Vaccinations are an important part of life individually and for our society. Vaccines provide important protections against disease, some potentially devastating. The Center of Disease Control and Prevention (CDC) provides information regarding recommended vaccines for children and adults.
The most familiar vaccine we encounter each year is the influenza vaccine, the flu shot. Although it is a bit early to think about the annual flu vaccine, I will urge you to get the flu vaccine when it becomes available in the fall and to always practice good hygiene.
MS and Common Vaccines
If you are concerned, as an MS patient, that the flu vaccine might increase your risk of MS relapse, research shows that it does not increase risk. A recent study published in the Journal of Neurology (July 2011) provides a systemic review and meta-analysis of the role vaccines may have in the risk of development multiple sclerosis or MS exacerbation.
Researchers found that the risk of developing multiple sclerosis remained unchanged after BCG (tuberculosis), Hepatitis B, Influenza, MMR (measles-mumps-rubella), Polio and Typhoid fever immunization, whereas diphtheria and tetanus vaccinations may be associated with a decreased risk of MS. Further research is needed for the remaining vaccines, according to the report.
MS and the Yellow Fever Vaccine
Although common vaccines are safe for use in multiple sclerosis, a recent study in the Archives of Neurology (online June 2011) indicates that the Yellow Fever vaccine can increase relapse rate in travelers with MS. This study was conducted by the same researchers who undertook the meta-analysis referenced above.
Seven patients with RRMS who were traveling to areas where yellow fever is endemic received the yellow fever vaccine and were observed for two years. To serve as controls, 21 additional patients were included: seven healthy individuals who were age- and sex-matched, seven MS patients who received flu vaccines according to WHO (World Health Organization) recommendations, and seven MS patients who receive no vaccines.
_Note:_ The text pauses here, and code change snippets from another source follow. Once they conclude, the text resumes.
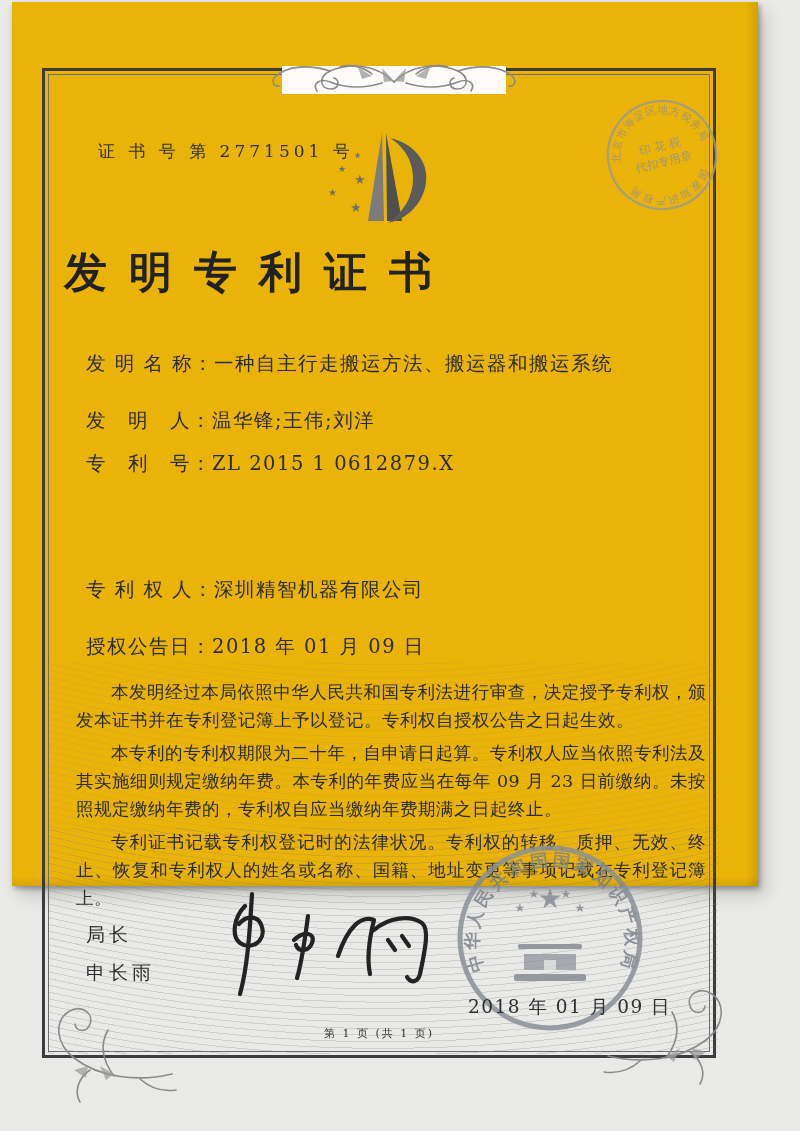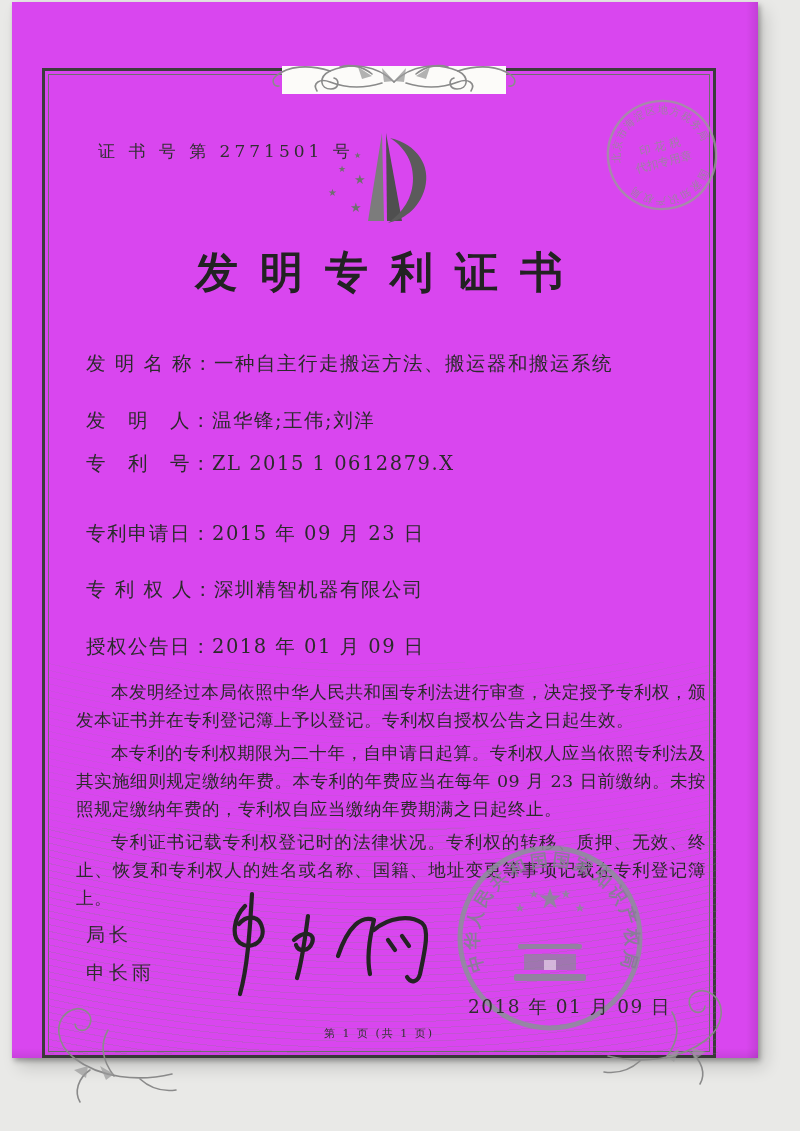"证 书 号 第 2771501" .paper { background: #d946ef -> #eab308; height: 1056px -> 884px }
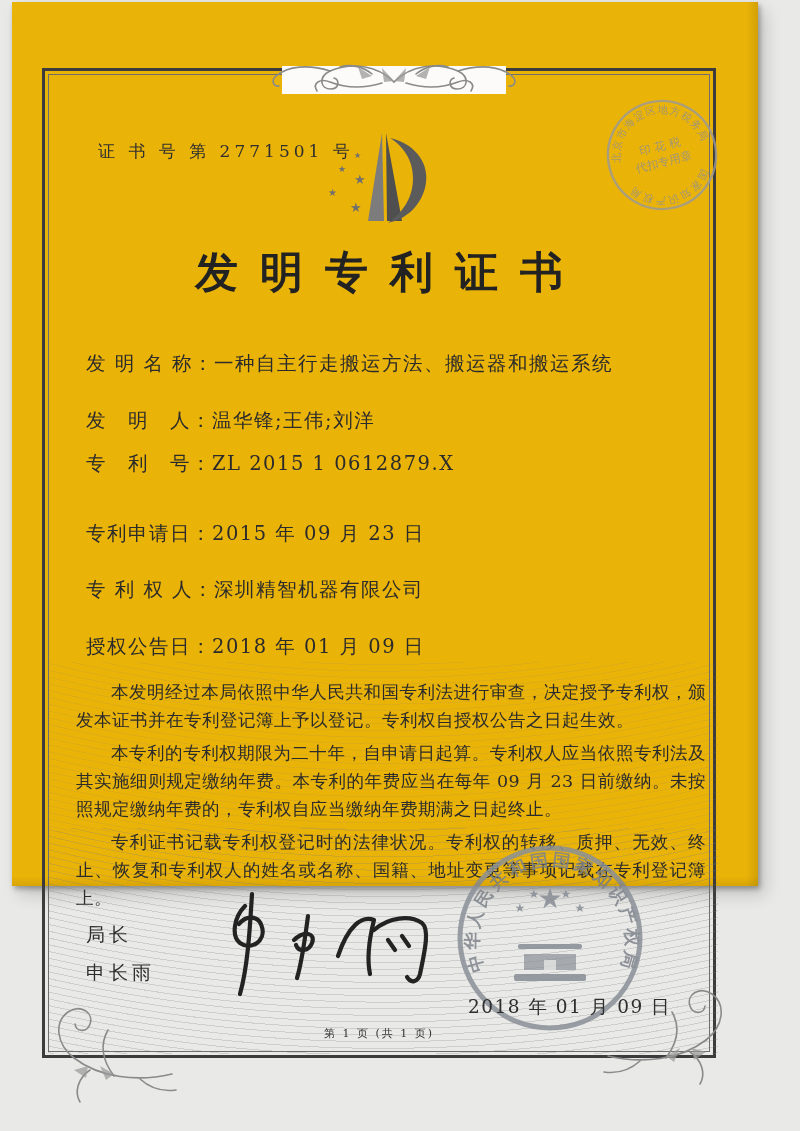"发明专利证书" .title { text-align: center -> left }
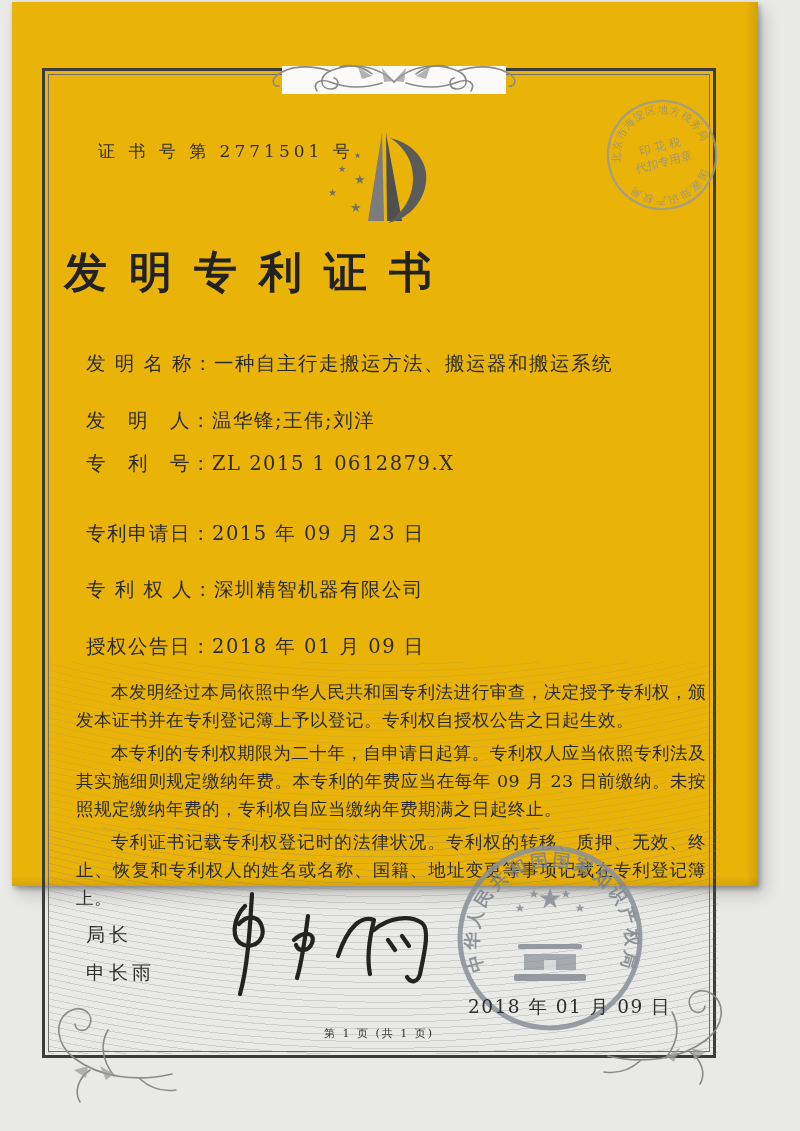"专利申请日：2015 年 09 月 23" div.field-row { html: <div><span>专利申请日：</span><span>2015 年 09 月 23 日</span></div> -> none }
Patients were told to report exacerbations within 72 hours, otherwise they were examined every three months for two years. MRI scans were conducted three months and nine months following the vaccination, and the scans were compared to scans conducted 12 months prior to the beginning of the study. Relapses were analyzed both during the “at risk period” between one and five weeks following vaccination and the “non-risk period” which was the remaining time of weeks six to 104. Since the yellow fever vaccine contains a live virus, researchers began measuring the ARP one full week after vaccination.
For the entire two-year time period, the annual relapse rate was 0.99 with five (of seven) patients experiencing 14 exacerbations. There were five relapses during the at-risk period (annualized relapse rate of 8.57) and nine relapses during the non-risk period (annualized relapse rate of 0.67). The exacerbation rate was 12.778 times higher [emphasis mine] during the at-risk period. Patients also had more lesions three months after immunization as compared to 12 months before the study and during the two-year follow-up. Two of the seven patients in the test group had no relapses or additional lesions at any time during the study.